Mod 2 Vid 3 - Fair Value Gap
Summary
TLDRIn this video, the speaker introduces the concept of Fair Value Gaps (FVGs) in trading, emphasizing their role in identifying market imbalances between buyers and sellers. Using candlestick patterns, the video explains how to spot bullish and bearish gaps, and how these gaps can influence price movement. Key topics include the different types of FVGs (textbook, smaller, and breakaway) and how to determine if a gap is respected or disrespected by the market. The speaker reinforces that day trading is based on strategy, not gambling, and encourages viewers to practice identifying FVGs in real chart examples.
Takeaways
- 😀 FVGs (Fair Value Gaps) are imbalances between buyers and sellers that create gaps in the market structure.
- 😀 A bullish FVG occurs when a strong push up shows an imbalance with more buyers than sellers, creating a gap between the wicks of the candles.
- 😀 A bearish FVG is the opposite, where a strong push down creates an imbalance of more sellers than buyers, leading to a gap between the wicks.
- 😀 FVGs can be identified by looking at sets of three candlesticks, where the middle candle dictates whether the gap is bullish or bearish.
- 😀 When the top wick of the first candle and the bottom wick of the third candle don't meet, it forms a fair value gap.
- 😀 There are three types of FVGs: textbook gaps (reliable), smaller gaps (less reliable), and breakaway gaps (significant move past the gap).
- 😀 FVGs work because the market seeks to correct imbalances and find balance, making gaps a key area for price retracement.
- 😀 A respected FVG means price retraces into the gap and continues in the expected direction (up for bullish, down for bearish).
- 😀 A disrespected FVG means price moves through the gap without retracing, signaling a potential change in direction.
- 😀 Liquidity sweeps occur when orders within the gap are targeted, gaining liquidity before continuing the price movement.
- 😀 The next lesson will explain how day trading is not gambling but based on strategy, focusing on understanding market movements through FVGs.
Q & A
What is a fair value gap (FVG) in trading?
-A fair value gap is an imbalance between buyers and sellers in the market. It represents an area where there is a disparity in orders, often leading to a strong price push in one direction due to the lack of opposing orders.
How can you identify a bullish fair value gap using candlesticks?
-A bullish fair value gap is identified using three candles. The middle candle is bullish, and the gap is formed between the top wick of the first candle and the bottom wick of the third candle, creating a void where price may later retrace.
What differentiates a bearish fair value gap from a bullish one?
-A bearish fair value gap occurs when the middle candle of three is bearish. The gap is between the bottom wick of the first candle and the top wick of the third candle, indicating an imbalance of sellers over buyers.
What are the three types of fair value gaps mentioned in the script?
-The three types are: 1) Textbook gap – a clear, sizable gap; 2) Smaller gap – less pronounced but still valid; 3) Breakaway gap – occurs after a strong price move beyond the gap, requiring a larger retracement to fill it.
How does the market typically respond to fair value gaps?

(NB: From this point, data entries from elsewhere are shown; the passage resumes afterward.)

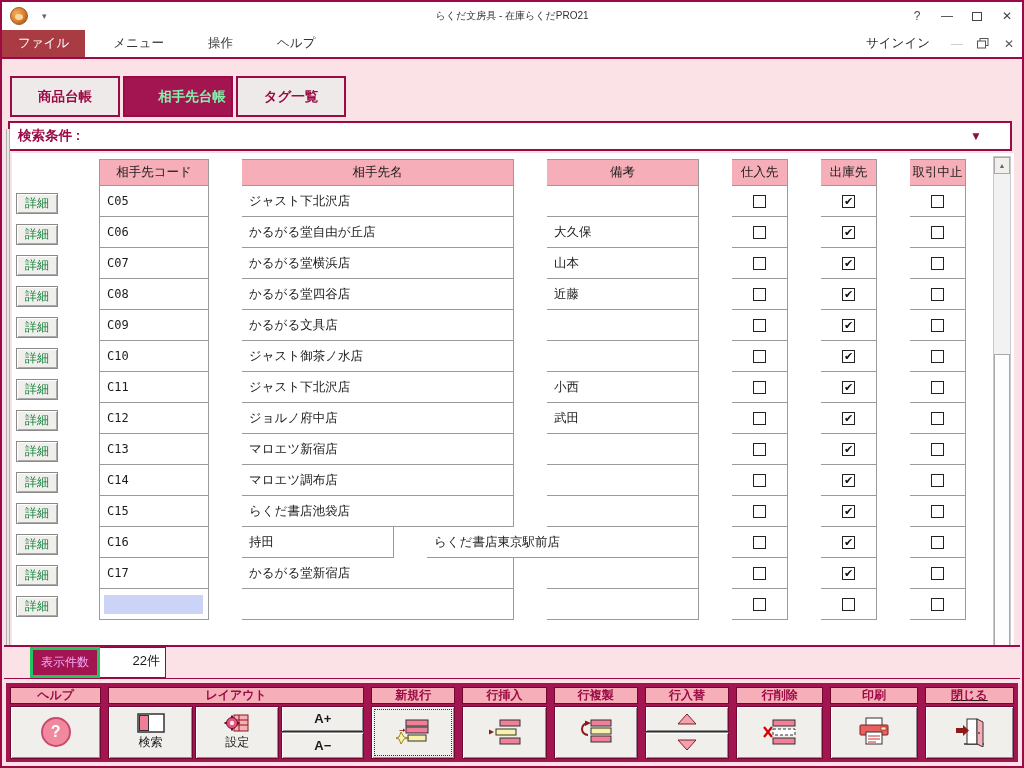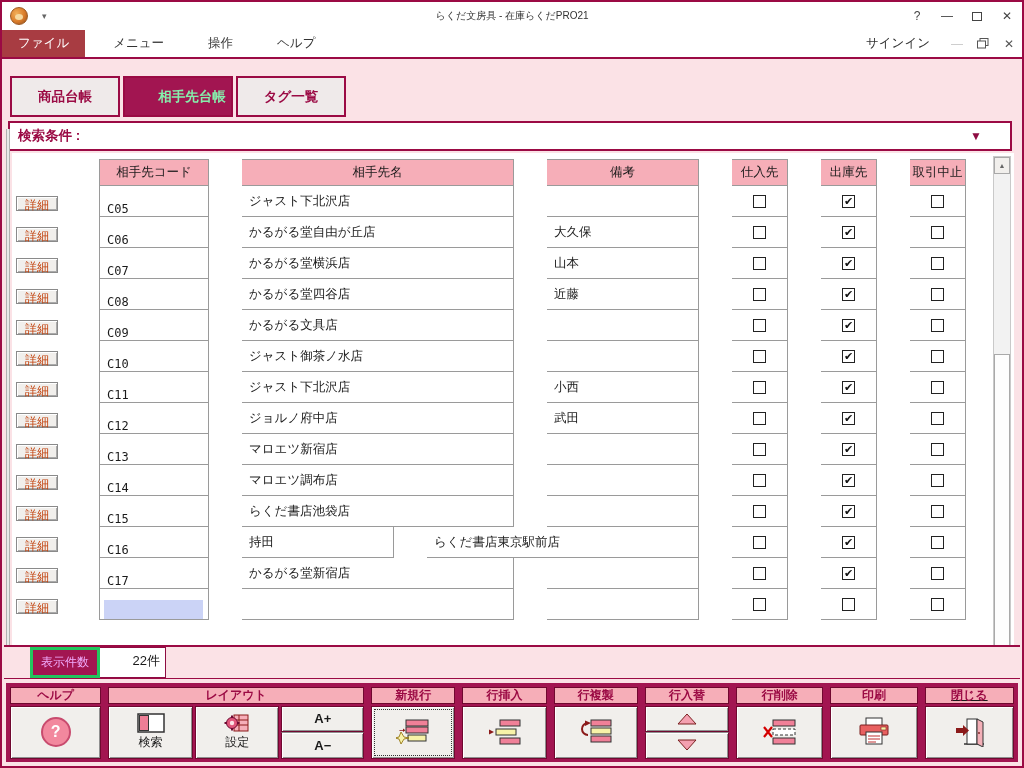--- a/index.html
+++ b/index.html
@@ -54,29 +54,29 @@
   
   .left-splitter { position:absolute; left:4px; top:70px; width:4px; height:532px;
                    border-left:1px solid #B0B0B0; border-right:1px solid #B0B0B0; background:#E9E9E9; }
 
   
   .white-zone { position:absolute; top:94px; left:10px; width:1002px; height:492px; background:#fff; }
 
   .table { position:absolute; left:4px; top:6px; }
   .thead, .trow { display:flex;gap:33px; }
   .gutter { width:50px; display:flex; align-items:center; }
-  .detail-btn { width:42px; height:15px; margin-top:4px; background:#F1EFEC; border:1px solid #8a8a8a;
+  .detail-btn { width:42px; height:21px; margin-top:4px; background:#F1EFEC; border:1px solid #8a8a8a;
                 box-shadow: inset 1px 1px 0 #fff, inset -1px -1px 0 #aaa;
-                font-size:12px; color:#c2410c; font-family:inherit; }
+                font-size:12px; color:#15803d; font-family:inherit; }
   .cell { border-right:1px solid #9a9a9a; border-bottom:1px solid #9a9a9a; display:flex; align-items:center; }
   .thead .cell { background:#F6AEB8; border-top:1px solid #9a9a9a; justify-content:center;
                  height:27px; font-size:12.5px; }
   .trow .cell { height:31px; font-size:12.5px; background:#fff; }
   .c-code { width:110px; border-left:1px solid #9a9a9a; }
-  .trow .c-code { font-family:"DejaVu Sans Mono","Liberation Mono",monospace; font-size:12px;align-items:flex-end; }
+  .trow .c-code { font-family:"DejaVu Sans Mono","Liberation Mono",monospace; font-size:12px; }
   .c-name { width:272px; }
   .c-memo { width:152px; }
   .c-chk  { width:56px; justify-content:center; }
   .trow .c-code .txt, .trow .c-name .txt, .trow .c-memo .txt { padding-left:7px; width:100%; }
   .c-code.editing .txt { background:#CBD3F6; height:19px; margin:0 5px 0 4px; padding-left:0; }
   .cb { width:13px; height:13px; border:1px solid #222; background:#fff; display:flex;
         align-items:center; justify-content:center; font-size:11px; line-height:11px; color:#111; }
   .cb.checked { font-weight:bold; }
 
   

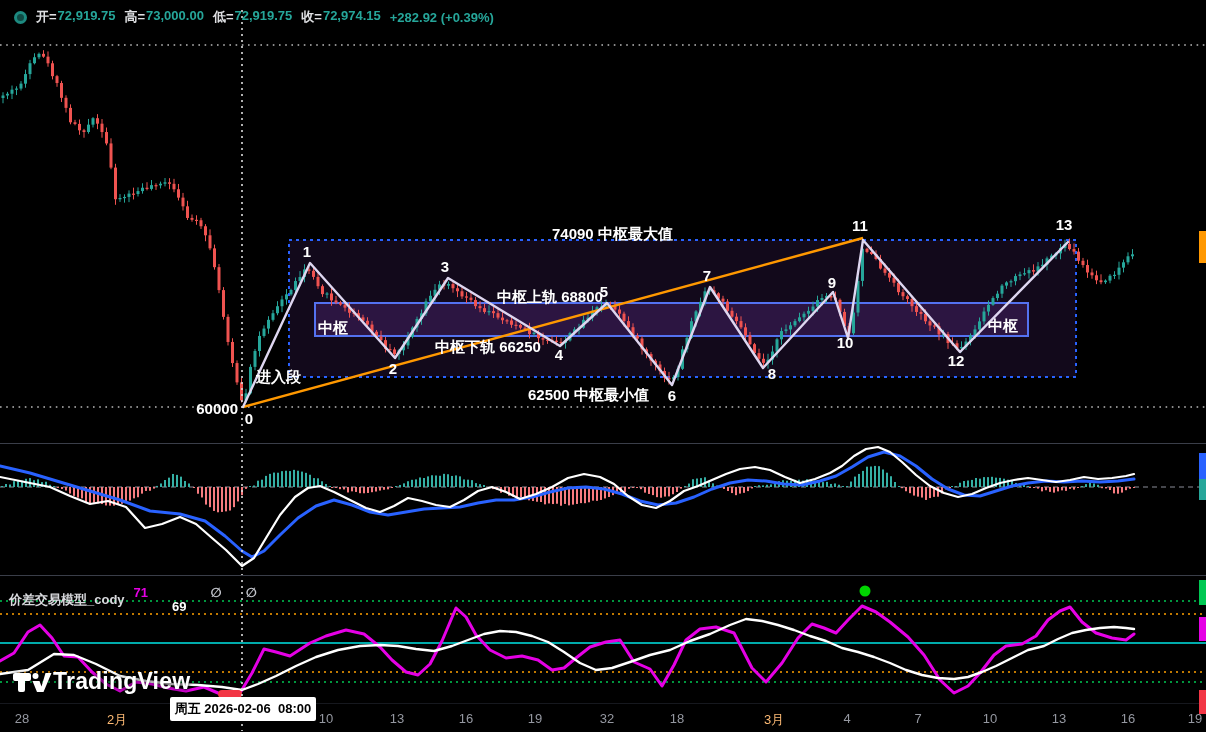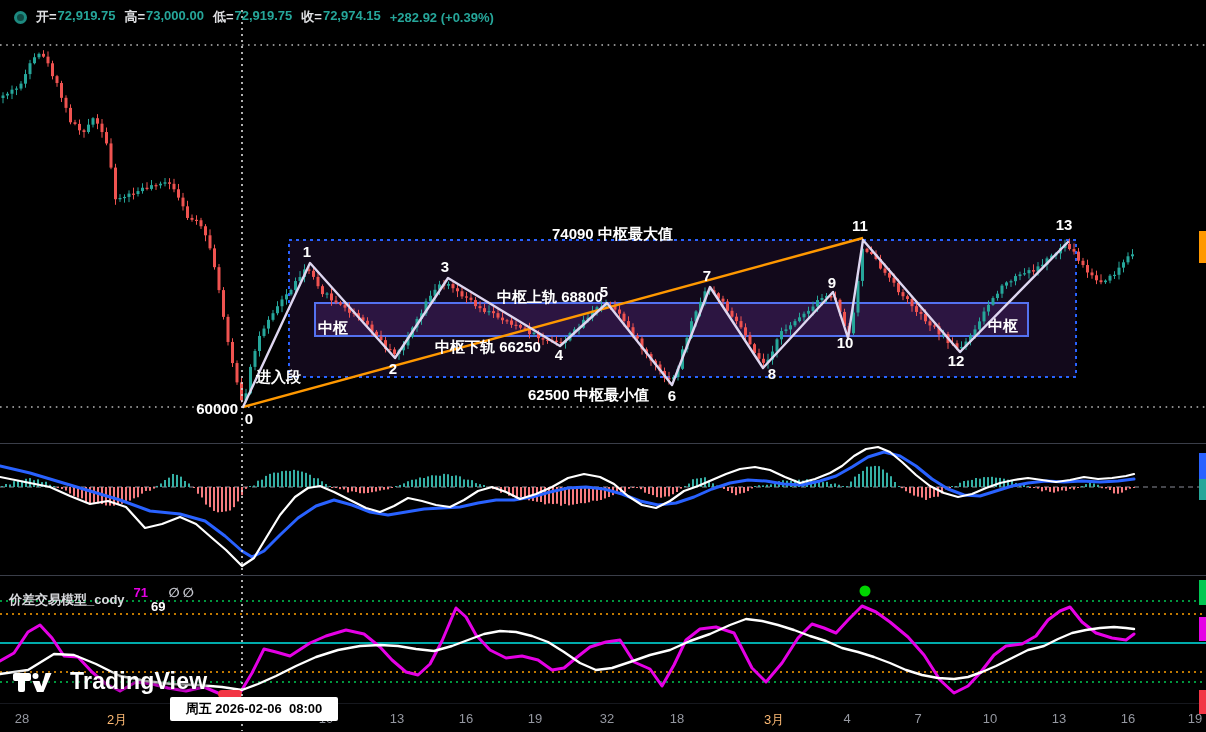--- a/index.html
+++ b/index.html
@@ -12,27 +12,27 @@
   .series-dot{width:13px;height:13px;border-radius:50%;background:#0f4a44;border:3px solid #1d8a80;box-sizing:border-box;}
   .leg-item{display:flex;gap:1px;}
   .leg-k{color:#dfe0e3;}
   .leg-v{color:#26a69a;}
   .leg-change{color:#26a69a;}
   .panel-title{position:absolute;display:flex;gap:9px;align-items:center;font-size:13px;
                font-weight:700;color:#d8d9dd;white-space:nowrap;}
   .pt-val{font-weight:700;}
   .separator{position:absolute;left:0;width:1206px;height:1px;background:#3a3e49;}
   .price-tab{position:absolute;left:1199px;width:7px;}
-  .tv-logo{position:absolute;left:12px;top:668px;display:flex;align-items:center;gap:18px;
+  .tv-logo{position:absolute;left:12px;top:668px;display:flex;align-items:center;gap:1px;
            color:#fff;font-size:23px;font-weight:700;letter-spacing:.2px;
            filter:drop-shadow(0 1px 2px rgba(0,0,0,.9));}
   .time-axis{position:absolute;left:0;top:703px;width:1206px;height:29px;}
   .time-label{position:absolute;top:8px;transform:translateX(-50%);font-size:13px;color:#9598a1;}
   .time-label.month{color:#fdba74;}
-  .tooltip{position:absolute;left:170px;top:697px;width:168px;height:24px;background:#fff;color:#000;
+  .tooltip{position:absolute;left:170px;top:697px;width:146px;height:24px;background:#fff;color:#000;
            border-radius:2px;font-size:13px;font-weight:700;display:flex;align-items:center;
            justify-content:center;white-space:pre;}
 </style>
 </head>
 <body>
 <div id="app">
 
 <svg id="chart-svg" width="1206" height="732">
       <g>
         <rect x="289" y="240" width="787" height="137" fill="rgba(111,53,165,0.16)"></rect>
@@ -910,21 +910,21 @@
     <span class="leg-change">+282.92 (+0.39%)</span>
   </div>
 
   <div class="separator" style="top:443px"></div>
   <div class="separator" style="top:575px"></div>
   <div class="separator" style="top:703px;background:#16181e"></div>
 
 
   <div class="panel-title" style="left:9px;top:585px;">
     <span>价差交易模型_cody</span>
-    <span id="spread-values" style="display:flex;gap:3px;">
+    <span id="spread-values" style="display:flex;gap:24px;">
           <span class="pt-val" style="color: rgb(229, 0, 229);">71</span>
           <span class="pt-val" style="color: rgb(255, 255, 255); margin-top: 14px;">69</span>
           <span class="pt-val" style="color: rgb(195, 197, 204);">∅</span>
           <span class="pt-val" style="color: rgb(195, 197, 204);">∅</span>
         </span>
   </div>
 
   <div id="price-tabs">
         <div class="price-tab" style="top: 231px; height: 32px; background: rgb(255, 152, 0);"></div>
         <div class="price-tab" style="top: 453px; height: 26px; background: rgb(41, 98, 255);"></div>

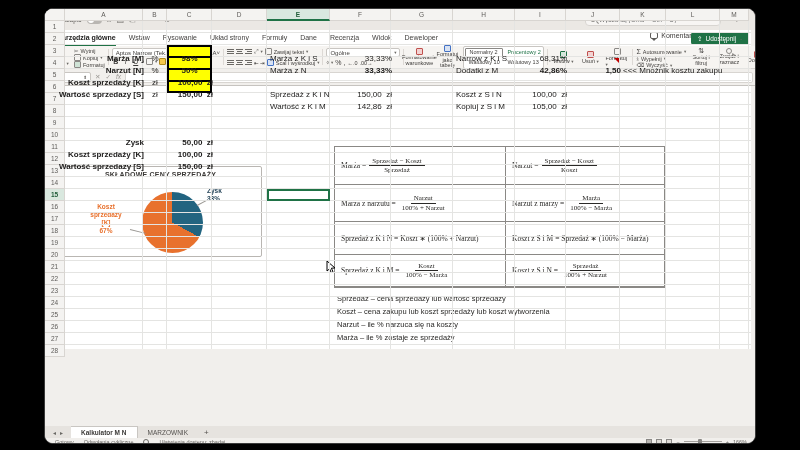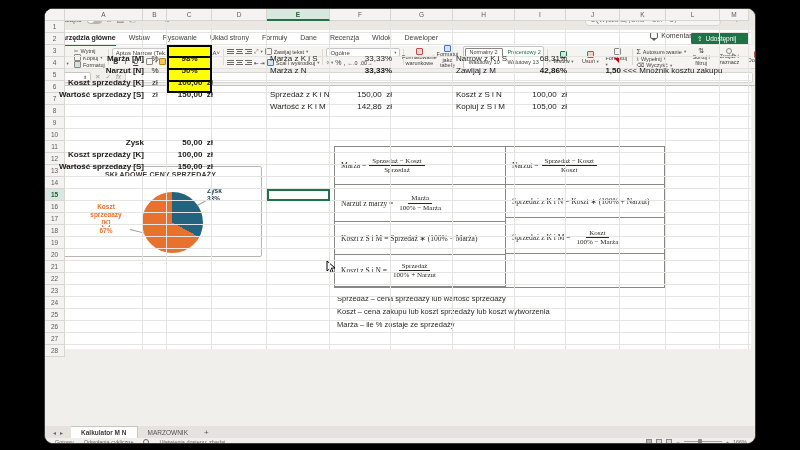--- a/index.html
+++ b/index.html
@@ -394,20 +394,27 @@
             </span>
           </div>
           <div class="fcell" style="height: 38px;">
             <span>Narzut =</span>
             <span class="frac">
               <span class="n">Sprzedaż − Koszt</span>
               <span class="d">Koszt</span>
             </span>
           </div>
           <div class="fcell" style="height: 37px;">
+            <span>Marża z narzutu =</span>
+            <span class="frac">
+              <span class="n">Narzut</span>
+              <span class="d">100% + Narzut</span>
+            </span>
+          </div>
+          <div class="fcell" style="height: 37px;">
             <span>Narzut z marży =</span>
             <span class="frac">
               <span class="n">Marża</span>
               <span class="d">100% − Marża</span>
             </span>
           </div>
           <div class="fcell" style="height: 33px;">Sprzedaż z K i N = Koszt ∗ (100% + Narzut)</div>
           <div class="fcell" style="height: 33px;">Koszt z S i M = Sprzedaż ∗ (100% − Marża)</div>
           <div class="fcell" style="height: 32px;">
             <span>Sprzedaż z K i M =</span>
@@ -420,20 +427,21 @@
             <span>Koszt z S i N =</span>
             <span class="frac">
               <span class="n">Sprzedaż</span>
               <span class="d">100% + Narzut</span>
             </span>
           </div>
         </div>
     <div id="notes">
           <div>Sprzedaż – cena sprzedaży lub wartość sprzedaży</div>
           <div>Koszt – cena zakupu lub koszt sprzedaży lub koszt wytworzenia</div>
+          <div>Narzut – ile % narzuca się na koszty</div>
           <div>Marża – ile % zostaje ze sprzedaży</div>
         </div>
     <svg id="cursor" width="12" height="14" viewBox="0 0 12 14">
       <path d="M1,1 L1,11 L3.6,8.8 L5.2,12.6 L7,11.8 L5.4,8.2 L9,8 Z" fill="#fff" stroke="#000" stroke-width="1"></path>
     </svg>
   <div class="colhead" style="left: 0px; top: 0px; width: 20px; height: 12px;"></div>
         <div class="colhead" style="left: 20px; top: 0px; width: 78px; height: 12px;">A</div>
         <div class="colhead" style="left: 98px; top: 0px; width: 24px; height: 12px;">B</div>
         <div class="colhead" style="left: 122px; top: 0px; width: 45px; height: 12px;">C</div>
         <div class="colhead" style="left: 167px; top: 0px; width: 55px; height: 12px;">D</div>
@@ -530,21 +538,21 @@
         <div class="cell b" style="top: 60px; height: 12px; right: 542px;">100,00  zł</div>
         <div class="cell b" style="top: 72px; height: 12px; right: 611px;">Wartość sprzedazy [S]</div>
         <div class="cell" style="top: 72px; height: 12px; left: 98px; width: 24px; text-align: center;">zł</div>
         <div class="cell b" style="top: 72px; height: 12px; right: 542px;">150,00  zł</div>
         <div class="cell" style="top: 36px; height: 12px; left: 225px;">Marża z K i S</div>
         <div class="cell" style="top: 36px; height: 12px; right: 363px;">33,33%</div>
         <div class="cell" style="top: 36px; height: 12px; left: 411px;">Narrow z K i S</div>
         <div class="cell" style="top: 36px; height: 12px; right: 188px;">68,31%</div>
         <div class="cell" style="top: 48px; height: 12px; left: 225px;">Marża z N</div>
         <div class="cell b" style="top: 48px; height: 12px; right: 363px;">33,33%</div>
-        <div class="cell" style="top: 48px; height: 12px; left: 411px;">Zawijaj z M</div>
+        <div class="cell" style="top: 48px; height: 12px; left: 411px;">Dodatki z M</div>
         <div class="cell b" style="top: 48px; height: 12px; right: 188px;">42,86%</div>
         <div class="cell b" style="top: 48px; height: 12px; right: 134px;">1,50</div>
         <div class="note-tri" style="left: 569px; top: 49px;"></div>
         <div class="cell" style="top: 48px; height: 12px; left: 578px;">&lt;&lt;&lt; Mnożnik kosztu zakupu</div>
         <div class="cell" style="top: 72px; height: 12px; left: 225px;">Sprzedaż z K i N</div>
         <div class="cell" style="top: 72px; height: 12px; right: 363px;">150,00  zł</div>
         <div class="cell" style="top: 72px; height: 12px; left: 411px;">Koszt z S i N</div>
         <div class="cell" style="top: 72px; height: 12px; right: 188px;">100,00  zł</div>
         <div class="cell" style="top: 84px; height: 12px; left: 225px;">Wartość z K i M</div>
         <div class="cell" style="top: 84px; height: 12px; right: 363px;">142,86  zł</div>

-The market seeks balance, so price often retraces into fair value gaps to fill the imbalance before continuing in the original direction, similar to a liquidity sweep where orders are absorbed.
What does it mean for a fair value gap to be 'respected'?
-A respected fair value gap means that the price retraces into the gap and then continues in the original direction of the gap, confirming the imbalance and the anticipated price movement.
What indicates that a fair value gap has been 'disrespected'?
-A gap is disrespected when the price closes beyond the gap—below a bullish gap or above a bearish gap—signaling that the market is moving contrary to the expected direction.
How can combining fair value gaps with liquidity levels enhance trading decisions?
-By identifying where gaps align with areas of liquidity, traders can predict potential price targets and reversals more accurately, using confluences to increase the probability of successful trades.
What practical exercise does the instructor recommend for understanding fair value gaps?
-The instructor recommends finding five examples each of bullish and bearish gaps being respected and disrespected. This hands-on practice helps reinforce pattern recognition and market behavior.
How does the concept of equilibrium relate to fair value gaps?
-Equilibrium, introduced later in the series, refers to the market's tendency to balance itself. Fair value gaps are part of this process, as price often retraces to these gaps to restore market balance before continuing its trend.
Why are candle closures important in determining whether a fair value gap is respected or disrespected?
-Candle closures indicate the definitive market sentiment at a given price level. Respect or disrespect of a gap is determined by whether the closing price stays within or moves beyond the gap, rather than just wick movements.
Why are breakaway gaps considered lower probability for immediate retracement?
-Breakaway gaps occur after a strong push beyond the typical gap range. Since the price has moved significantly away, a retracement back into the gap is less likely in the short term, making immediate fills lower probability.